The starter pictured is the rainbow roll, Korean style sushi comprising eel, prawn, salmon and tuna sushi rolls, with a dab of wasabi, and soy sauce on the side. The tastes cut through our drunken palates, cleanly, and crisply. The unexpected and gently building heat of wasabi combining terrifically with the pleasant purity of the sushi tastes.
We also had (pictured right) a starter of blocks of rice, daubed with wasabi, and a butterflied prawn, topped with roast, shredded sweet potato, with a side of pickled ginger and wasabi. The prawn had quite an amazing texture, fleshy and firm, and an unusually intact taste. The shredded sweet potato was addictively sweet, and the ginger the perfect side to cleanse the palate for another uncomplicated taste of simplicity.This starter was a similar dish, but without the sweet potato, and topped with eel and salmon, to be dipped in soy sauce, and wasabi, and followed by a slice of pickled ginger to cleanse the palate. A fantastic introduction, accompanied by complimentary soup in small cups. And the aesthetic effect of these finely balanced, well put together, quite minimalist plates was startling.
As we moved on to main courses, I entirely lost track of what we ordered. It was, after all, a farewell party. For my own main, I ordered the Bulgogi, a beef dish marinated in soy sauce, pear puree, sesame oil, and a host of other ingredients, and served with a side of freshly washed lettuce, still wet, some boiled rice, and some fermented soybean paste.
The trick is to spoon the beef mix into the leaf, then some rice, and finally spoon over some paste, and wrap the concoction up in the fresh leaf, then eat. Quite an interesting and divine leaf, each flavour distinct and somewhat separate, but working together fantastically to counterpoint one another. And the freshly washed leaf brought a texture and fresh taste that was absolutely perfect.

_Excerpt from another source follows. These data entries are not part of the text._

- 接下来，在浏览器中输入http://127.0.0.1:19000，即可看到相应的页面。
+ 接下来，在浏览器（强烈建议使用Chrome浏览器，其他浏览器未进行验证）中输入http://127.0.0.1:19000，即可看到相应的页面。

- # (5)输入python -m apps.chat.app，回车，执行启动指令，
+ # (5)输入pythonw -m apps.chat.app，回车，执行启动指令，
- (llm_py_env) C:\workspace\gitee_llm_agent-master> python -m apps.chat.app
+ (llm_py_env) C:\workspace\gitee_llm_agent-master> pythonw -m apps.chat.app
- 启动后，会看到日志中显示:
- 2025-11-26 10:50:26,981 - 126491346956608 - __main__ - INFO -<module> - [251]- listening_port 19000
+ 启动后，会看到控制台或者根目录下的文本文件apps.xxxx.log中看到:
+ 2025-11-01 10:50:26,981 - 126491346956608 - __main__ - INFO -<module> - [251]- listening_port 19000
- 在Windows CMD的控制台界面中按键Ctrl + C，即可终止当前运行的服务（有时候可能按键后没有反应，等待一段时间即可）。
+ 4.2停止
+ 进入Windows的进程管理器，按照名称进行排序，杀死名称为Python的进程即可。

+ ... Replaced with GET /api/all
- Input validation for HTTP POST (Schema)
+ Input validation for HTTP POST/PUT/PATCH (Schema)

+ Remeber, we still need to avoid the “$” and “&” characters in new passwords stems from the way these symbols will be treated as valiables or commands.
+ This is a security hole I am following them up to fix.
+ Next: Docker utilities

We also had a 7 shot bottle of sake, warm, and two other starters, for the princely sum of €115, including tip. An amazing price for a truly memorable meal. The service was exemplary, with staff genuinely happy, it seemed to our beer soaked selves, to explain any queries we had about authenticity, recommendations, and pronunciation. Tables have buzzers to summon service, and food arrived in perfectly staggered stages. An amazing price for what I am told is an authentic taste of Korean cuisine.Add to this the general ambience, where, on Parnell street, the melting pot of Dublin, the bar and restaurant was populated by pleasantly drunken Koreans, Irish, Poles, Germans, co-existing quite happily in a chilled out, beer fueled slow and comfortable gorge, and you have a truly memorable experience, which restored my optimism in both our culinary scene, and Irelands current experiment with multicultural identity.
On the downside, the restaurant is tiny, and is part of a larger and noisier bar, which also shares the seating space, so the ambience is distinctly informal. That was fine for our crowd, but it is not a fine dining venue. The seating is quite cramped, and again utterly informal, closer to bar seating than restaurant, and the tables are far too small to easily support the massive amounts of food the kitchen will effortlessly usher out and into your life.
These are not really complaints, though, just qualifications. It is an informal place. Pick up some beers, soak in the food, the tastes, the smiles, and the sounds - it also triples as a music venues - and feel rejuvenated. Its good for the soul. I may well become a regular.
Kimchi (also known as the Hop House). At the top of Parnell street. Enter and enjoy. (sorry, no phone number - they appear to be unlisted.)
3 comments:
That sounds incredible! I love bulgogi, had Korean friends in high school and used to eat it at their house. Incredible! Thanks for the review will definitely add it to my list!
Wow. Real homecooked Korean food. Superb.